If I had to summarize Isaac's essay I would say the following:
- We need people of considerable self-assurance, unconventional in his habits, with good background in the field of interest and with the ability to make cross-connections;
- As far as creativity is concerned, isolation is required;
- Cerebration sessions should not be held to think up new ideas but to educate the participants in facts and fact-combinations, in theories and vagrant thoughts;
- The cerebration meetings should be held in an environment of ease, relaxation and a general sense of permissiveness - there should be a feeling of informality, joviality, the use of first names, joking and relaxed kidding:
- All people at a session must be willing to sound foolish and listen to others sound foolish;
- It should be avoided people with a much greater reputation than the other, or more articulate, or with a distinctly more commanding personality;
- The total number of people in a group should not be very high - no more than five (5) would be wanted;
- A meeting in someone's home or over a dinner table at some restaurant is perhaps more useful that one in a conference room.
- The salary of the people whose job is "having great ideas" should not be dependent on the arise of those great ideas, because that fact inhibits great ideas;
- The cerebration sessions should be guided by someone with a role equivalent to a psychoanalyst, asking the shrewd questions, making the necessary comments, bringing people back to the point.
It must be stressed out that this was the only contribution of Isaac Asimov to this group since "he did not want to have access to any secret classified information; it would limit his freedom of expression." - what a Man this Isaac Asimov was!
Reading Isaac's essay reminded me of something that happened in the Space community in Portugal some years ago.
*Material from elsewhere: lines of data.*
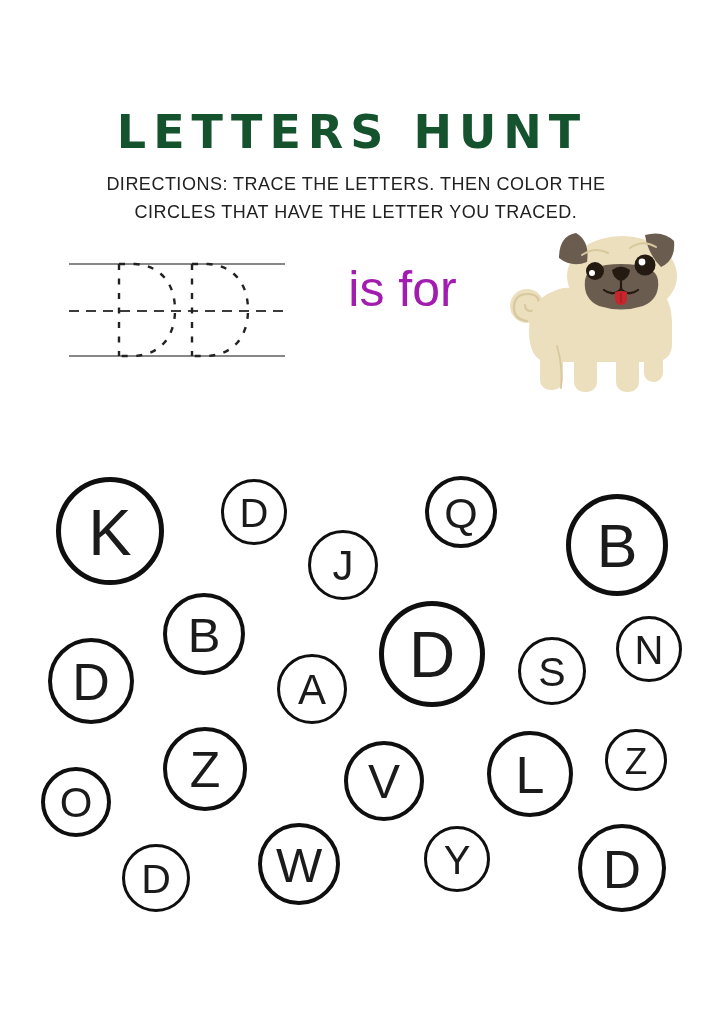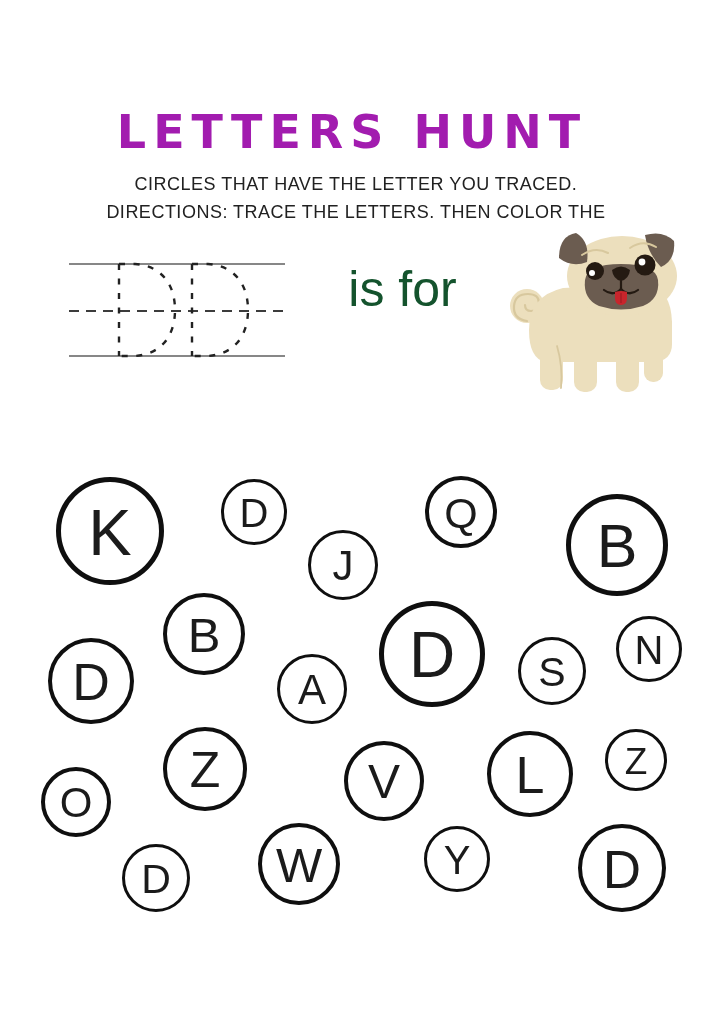--- a/index.html
+++ b/index.html
@@ -10,40 +10,40 @@
   .title{position:absolute;top:74px;left:0;width:704px;text-align:center;
          font-family:"DejaVu Sans",sans-serif;font-weight:700;font-size:46px;
          letter-spacing:7px;color:#5d5349;}
 
   .directions{position:absolute;top:170px;left:0;width:712px;text-align:center;
               font-size:18px;line-height:28px;letter-spacing:0.5px;color:#212121;}
 
   .trace-area{position:absolute;left:69px;top:259px;width:216px;height:102px;}
 
   .phrase{position:absolute;left:300px;top:260px;width:205px;text-align:center;
-          font-size:50px;line-height:58px;color:#14532d;}
+          font-size:50px;line-height:58px;color:#a21caf;}
 
   .dog{position:absolute;left:503px;top:226px;width:192px;height:172px;}
 
   .field{position:absolute;left:0;top:0;width:724px;height:1024px;}
   .circle{position:absolute;border-style:solid;border-color:#0f0f0f;
           border-radius:50%;display:flex;align-items:center;justify-content:center;
           box-sizing:border-box;color:#1b1b1b;background:#ffffff;}
   .circle span{line-height:1;transform:translateY(1px);}
 </style>
 </head>
 <body>
 
 <div class="page">
 
-  <h1 class="title" style="color: #a21caf;">LETTERS HUNT</h1>
+  <h1 class="title" style="color: #14532d;">LETTERS HUNT</h1>
 
   <div class="directions" style="color: rgb(33, 33, 33);">
+    <div>DIRECTIONS:  TRACE THE LETTERS. THEN COLOR THE</div>
     <div>CIRCLES THAT HAVE THE LETTER YOU TRACED.</div>
-    <div>DIRECTIONS:  TRACE THE LETTERS. THEN COLOR THE</div>
   </div>
 
   <div class="trace-area">
     <svg width="216" height="102" viewBox="0 0 216 102">
       <line x1="0" y1="5" x2="216" y2="5" stroke="#5f5f5f" stroke-width="1.6"></line>
       <line x1="0" y1="52" x2="216" y2="52" stroke="#3c3c3c" stroke-width="2" stroke-dasharray="10 7"></line>
       <line x1="0" y1="97" x2="216" y2="97" stroke="#5f5f5f" stroke-width="1.6"></line>
       <g stroke="#222222" stroke-width="2.4" fill="none" stroke-dasharray="6 8.5">
         <path d="M50 5 V97"></path>
         <path d="M50 5 h16 c28 2 40 22 40 46 c0 24 -12 44 -40 46 h-16"></path>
There was this man that wanted to use Space, and the available infrastructure in Space (satellites, space stations, other), to study soap, aiming to improve its building process. I do not know if his idea was good or not, and if it was feasible or not, and for this case that is not relevant. I just know that it was an awkward, different, "out of the box" idea. This man presented his idea to people working in the space industry, people working in private and public organizations, and even to governmental, policy-making, institutions, but all of them involved, in one way or another, with the Space business. He thought that People involved in Space business would be open-minded, but they were not. From that day on, more than ten (10) years ago, this man is known by "the soap guy", still today, and all his possibilities of working in the Space business were ruined. This man lost his credibility. Isaac's say in his essay that: "It seems necessary to me, then, that all people at a session be willing to sound foolish and listen to others sound foolish". Well, in this case the man with the idea did not mind to sound foolish, but, unfortunately to him, the other people were not available to listen to others sound foolish, and then the worst in human nature came up, and the man was removed from his credibility and was made the "Space clown" in Portugal. I like to think that this man is like Galileo which defended heliocentrism and paid a very high cost for doing so. And like in that case, who remained in the dark ages were the ones that condemned him.
In any case, thank you very much Isaac Asimov for continuing inspiring us, and thank you also Arthur Obermayer for publishing this essay.